====== AVAILABLE DATA ======

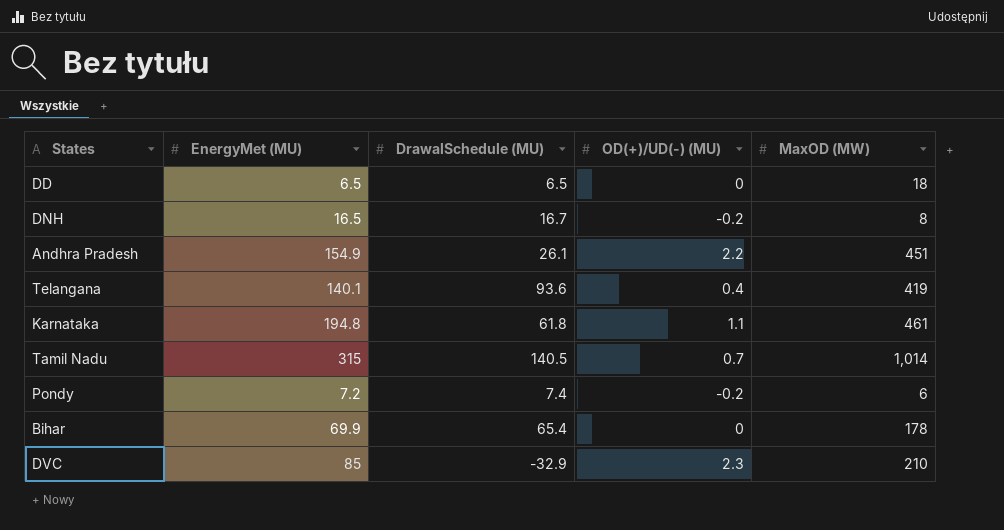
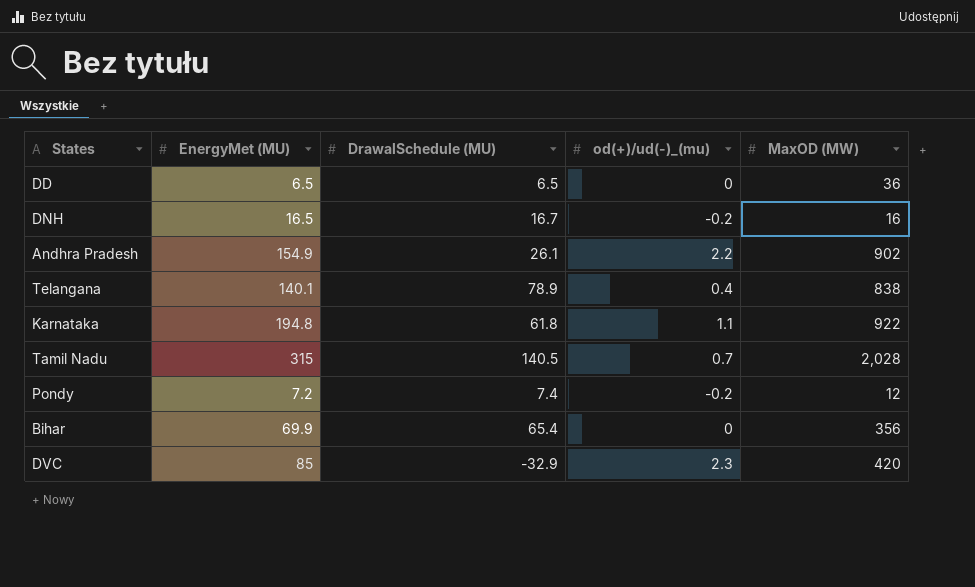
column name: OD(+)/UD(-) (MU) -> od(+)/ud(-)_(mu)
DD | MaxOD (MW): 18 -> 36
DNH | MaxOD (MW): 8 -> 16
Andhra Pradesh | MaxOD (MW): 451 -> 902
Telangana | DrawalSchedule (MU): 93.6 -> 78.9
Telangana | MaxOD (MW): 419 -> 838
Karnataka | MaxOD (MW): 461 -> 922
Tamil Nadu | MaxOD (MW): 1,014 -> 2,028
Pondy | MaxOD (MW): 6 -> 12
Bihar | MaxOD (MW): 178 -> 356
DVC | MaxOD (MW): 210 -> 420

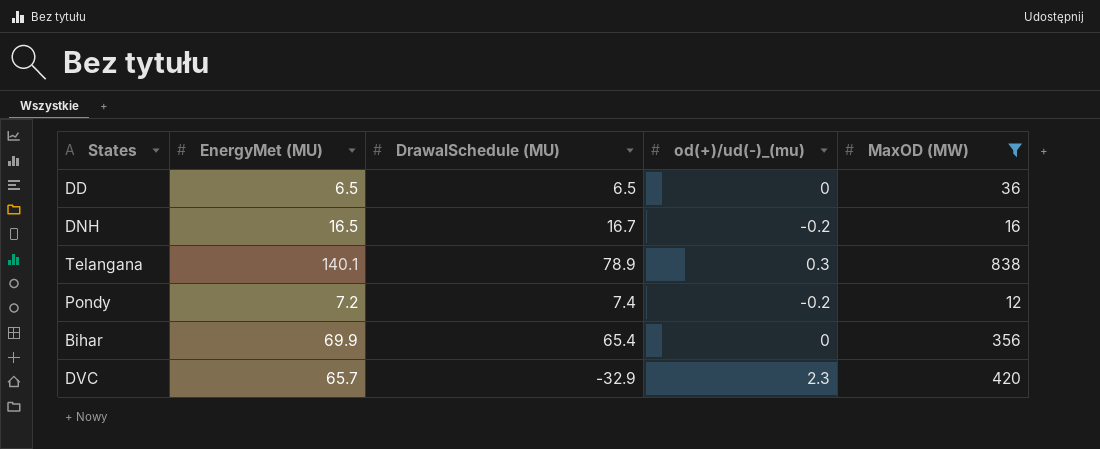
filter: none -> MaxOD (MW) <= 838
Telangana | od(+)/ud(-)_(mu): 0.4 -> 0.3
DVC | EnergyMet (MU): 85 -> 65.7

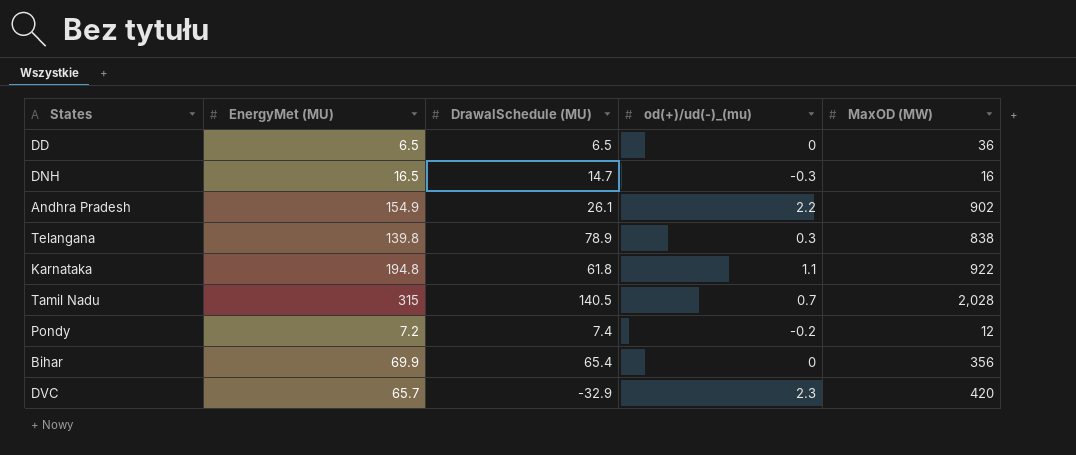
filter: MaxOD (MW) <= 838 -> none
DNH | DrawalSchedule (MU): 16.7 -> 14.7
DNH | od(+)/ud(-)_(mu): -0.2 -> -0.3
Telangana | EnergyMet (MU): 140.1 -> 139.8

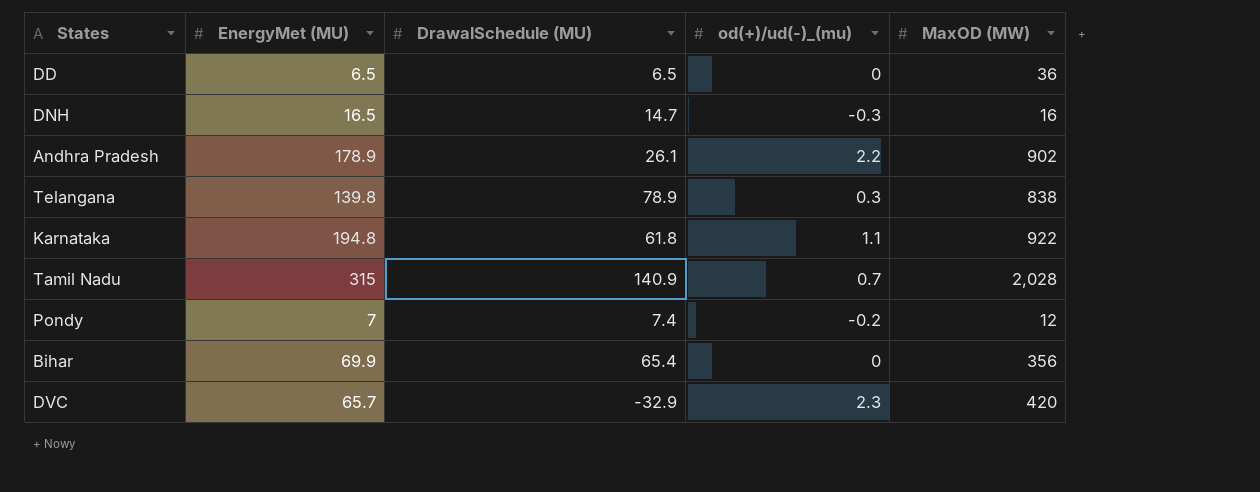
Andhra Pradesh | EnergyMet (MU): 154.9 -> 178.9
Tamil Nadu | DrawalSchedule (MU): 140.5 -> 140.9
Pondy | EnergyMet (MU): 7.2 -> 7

======

When a line of the records includes "none", that line belongs in the answer.

filter: none -> MaxOD (MW) <= 838
filter: MaxOD (MW) <= 838 -> none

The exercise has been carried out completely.